Monday, September 20, 2010
This was how Somerset Maugham described Monte Carlo in the 1920s and following on from our conference notes from Asia, we thought it worth a post on one member of TMM's trip to the Principality last week, for if it’s September it must be Monaco - well, it is if you are in reinsurance. We aren't, but it is nice to be invited!
Every year the hard working denizens of Lime Street, London and their lucky compatriots from "'hardly any tax, old boy' Bermuda”, plus poor souls from other far less prepossessing places (Columbus Ohio, anyone?) swoop on Monaco in an orgy of pointlessness. The Annual Reinsurance “Rendez-Vous” attracts many hundreds of movers and shakers. Well, maybe 10 or so really big-swinging dicks, and about 2000 hangers on, schmoozers and bag carriers – plus an endless parade of “independent consultants” - i.e. those who have lost their jobs in the real firms.
Why are they there? No one seems to have the slightest idea, other than it’s all about“relationship management”. But hey, it’s all on expenses! And what expenses. It’s all a dizzying round of dull champagne receptions where rotund insurance types discuss run offs and capacity whilst ogling the occasional Brazilian “secretary”, who always seems to be on the arm of some mystery underwriting guy.
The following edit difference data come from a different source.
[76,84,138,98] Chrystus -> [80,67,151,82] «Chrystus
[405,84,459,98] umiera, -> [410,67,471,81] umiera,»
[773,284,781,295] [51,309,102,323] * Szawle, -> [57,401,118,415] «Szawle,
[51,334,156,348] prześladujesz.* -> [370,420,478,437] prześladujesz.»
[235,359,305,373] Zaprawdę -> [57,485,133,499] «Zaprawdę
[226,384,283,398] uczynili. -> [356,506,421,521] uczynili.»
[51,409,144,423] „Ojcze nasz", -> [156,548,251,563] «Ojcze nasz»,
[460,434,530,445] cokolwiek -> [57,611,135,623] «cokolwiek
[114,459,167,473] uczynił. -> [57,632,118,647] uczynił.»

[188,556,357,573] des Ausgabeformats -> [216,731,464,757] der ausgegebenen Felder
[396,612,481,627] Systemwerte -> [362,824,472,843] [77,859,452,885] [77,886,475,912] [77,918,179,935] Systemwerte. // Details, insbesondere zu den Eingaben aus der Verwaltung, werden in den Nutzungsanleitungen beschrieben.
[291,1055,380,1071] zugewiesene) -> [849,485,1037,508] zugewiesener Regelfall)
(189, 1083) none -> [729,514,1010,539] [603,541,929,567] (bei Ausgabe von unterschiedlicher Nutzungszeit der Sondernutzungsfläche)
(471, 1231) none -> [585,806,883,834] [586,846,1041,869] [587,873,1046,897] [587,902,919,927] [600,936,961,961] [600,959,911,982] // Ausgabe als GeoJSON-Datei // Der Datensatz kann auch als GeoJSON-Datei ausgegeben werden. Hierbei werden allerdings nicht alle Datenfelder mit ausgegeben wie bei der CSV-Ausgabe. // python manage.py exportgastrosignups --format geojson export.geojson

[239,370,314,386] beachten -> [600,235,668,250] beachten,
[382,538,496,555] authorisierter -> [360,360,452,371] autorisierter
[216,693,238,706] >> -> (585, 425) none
Apparently he’s very important but nobody quite knows who he is.
So what can we report on from this Mount Olympus of financial summits? Errr... Well, it would seem that if there is one industry that is looking to profit from the BP disaster its the the insurance mob who have suddenly been handed a new event risk to strap all sorts of new fangled insurance derivatives around. We know that the probability of a rare event reoccurring is always over estimated immediately after its occurrence, so you can sympathise with their sales logic. But should we be worried over the parallels between the blow up in the banking derivatives that caused the financial crisis and the current desperate scramble for "innovation" in insurance products? In Markets, "innovative" normally means a novel way of strapping the basics together in order to hide greater costs and spreads to the client. When we hear that the French insurer Scor announced at this year's event that it plans to offer insurance on yaks in Mongolia, we wonder if this is some form of Insurance sub-prime indicator.
And Monaco itself? Well, in a delicious juxtaposition, Barclay's continue to occupy the top end of Casino Square looking right down on the “venerable” institution itself (Vince Cable would be left confused as to which way to turn). Last year they were still Barclays Bank, but now the sign proclaims Barclays Wealth, so that’s reassuring. Of course Monaco has nothing to do with wealth. A rather brutal critic once pointedly observed that Stephen Fry is a stupid person’s idea of a genius – so it is, with Monaco and money. Only a financial dullard would believe that the Monaco Bling, Bentleys & Birds formula equates to real money. In truth the place is a sort of Eastbourne with sunshine. Ancient types drive fast cars in first gear, sometimes for up to two miles, before retreating to hugely expensive rabbit hutches of one bedroom and half a bathroom, whatever that is.
So there is money there then? Well only if you believe that owning a Bentley made by the same firm that knock out Skodas is a sign of wealth (a cursory glance of motor trade periodicals in the UK will show £40k secondhand Bentleys littering the forecourts of such outré places as Maidenhead and Stoke Poges). So who are these elderly drivers? Mainly the lucky small winners in life – those who sold the pasta factory in Milan for EUR 10million and, having fled the dreadful wife, are brushing up on interviewing Brazilian secretaries... Oh and of course the crooks. But no need to mention them much – they’re just so unimportant.
So Monaco drifts along believing in its own importance and shallow hype about it’s “mega wealth”. In truth, the wealth there is a fraction of the investment banks' bonus pools, and anyone who understands finance knows it and so is not remotely interested in the Grimaldi’s little seaside town. But what about the high rollers? Well, your correspondent visited the Casino (no, not Barclay's Wealth) and found the 5 Euro roulette table crowded with just four players and no other tables open at midnight... Hmm... One wonders if Eastbourne might not be the better bet for the Rendez-Vous boys next year? Does Sussex have any Brazilian secretarial services?